It was a late-summer afternoon in 1980, in a quiet corner of small-town North Carolina that was the inspiration for television's fictional Mayberry.
Two high-school girls strolling down the street gave a friendly wave to a pickup truck, and the driver pulled over near the bowling alley to give them a ride.
One of the teens got dropped off at home. The other was never seen alive again.
Now, three decades after 14-year-old Ronda Blaylock was found partially clothed and stabbed to death in the woods, a real-life Andy Griffith is vowing to find her killer.
"He should be worried because we are definitely after him and we're coming," Surry County Sheriff Graham Atkinson said this week.
Atkinson and neighboring police have formed a task force to crack the cold case and get justice for Ronda's widowed mother.
"I want them to be put in prison for the rest of their lives because I've been in prison, so to speak, for almost 35 years," Rebecca Blaylock said in a video interview released by police.
"I want them to know how it feels not to have your freedom."

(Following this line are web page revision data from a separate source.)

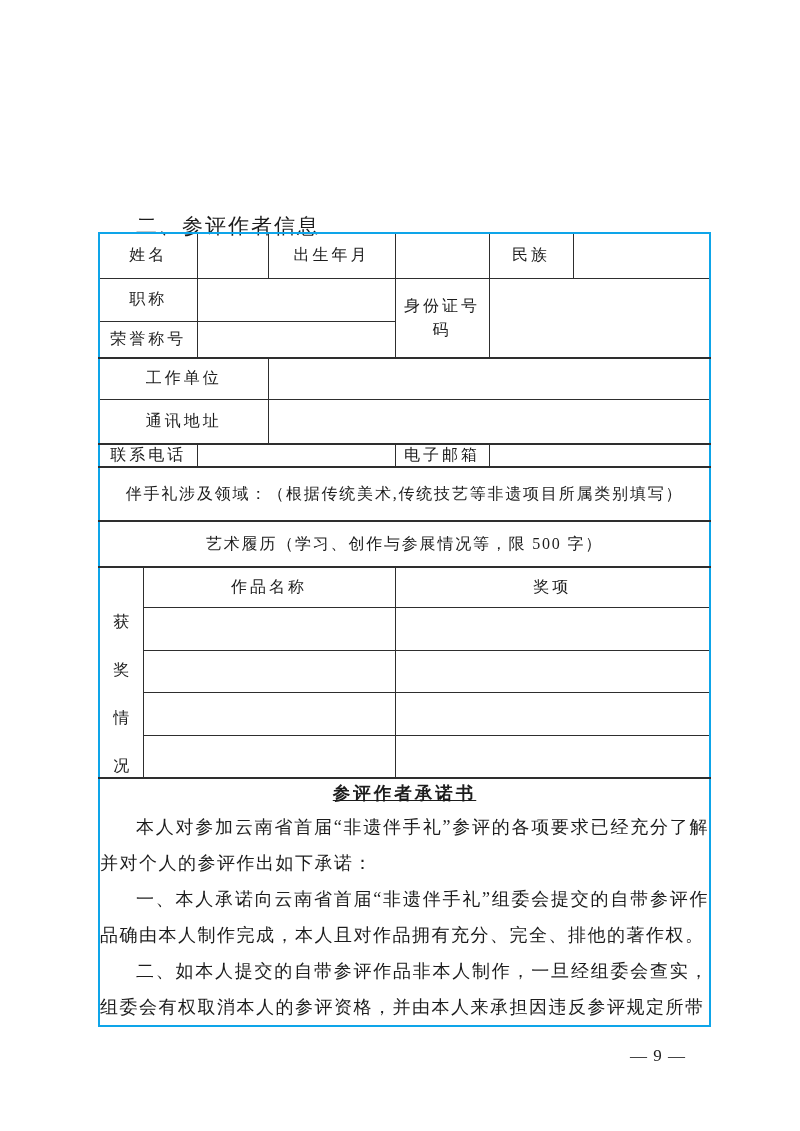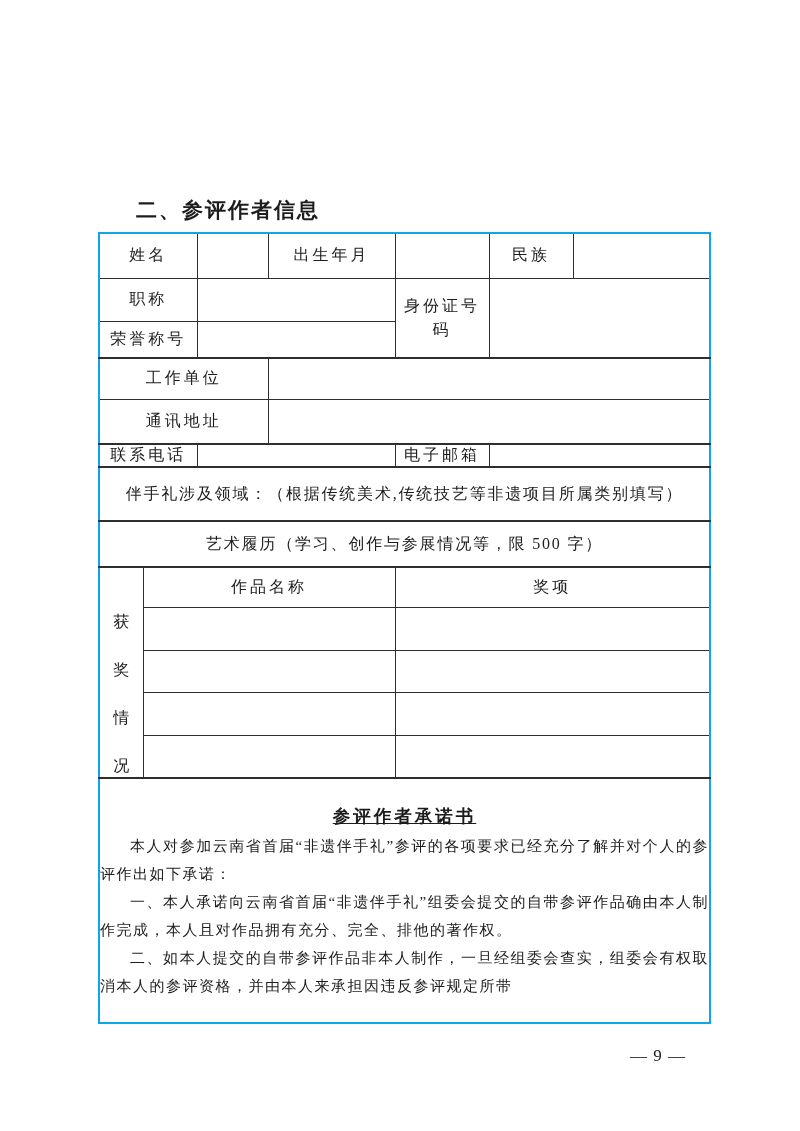--- a/index.html
+++ b/index.html
@@ -13,9 +13,9 @@
     overflow:hidden;
   }
   .section-title {
-    position:absolute; left:136px; top:196px;
+    position:absolute; left:136px; top:212px;
     font-family:"Liberation Sans","DejaVu Sans",sans-serif;
-    font-size:21px; font-weight:700; letter-spacing:2px;
+    font-size:21px; font-weight:400; letter-spacing:2px;
   }
   table.form-table {
     position:absolute; left:98px; top:232px;

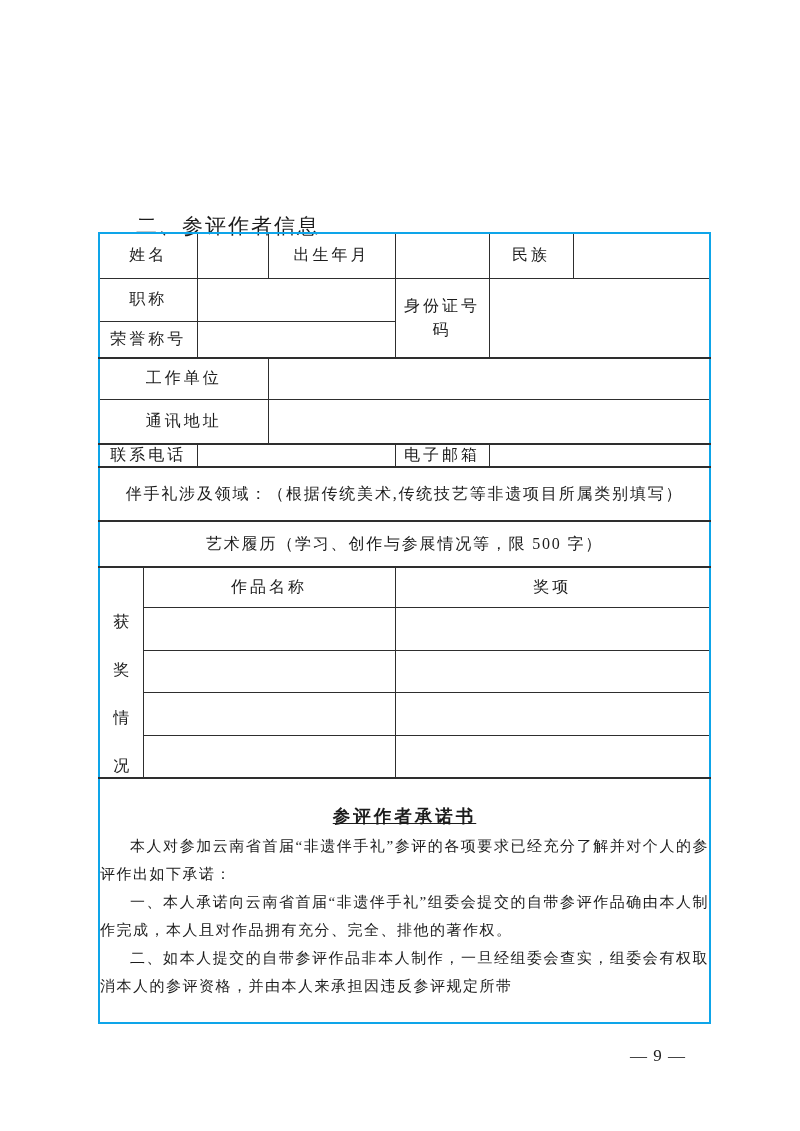--- a/index.html
+++ b/index.html
@@ -67,7 +67,7 @@
   .cpara {
     text-indent:2em;
     text-align:justify;
-    font-size:15px; line-height:28px;
+    font-size:18px; line-height:36px;
     letter-spacing:1.5px;
   }
   .page-number {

The "Andy Griffith Show," with its portrayal of a close-knit community so sleepy that the deputy carried just one bullet, ended its run a decade before Ronda was brutally slain.
She was walking a friend home after school on Aug. 26, 1980, when they got into the blue pickup driven by a man in his 20s who said his name was Jimmy but that he went by Butch. He was playing rock music on the radio and smoking Winstons.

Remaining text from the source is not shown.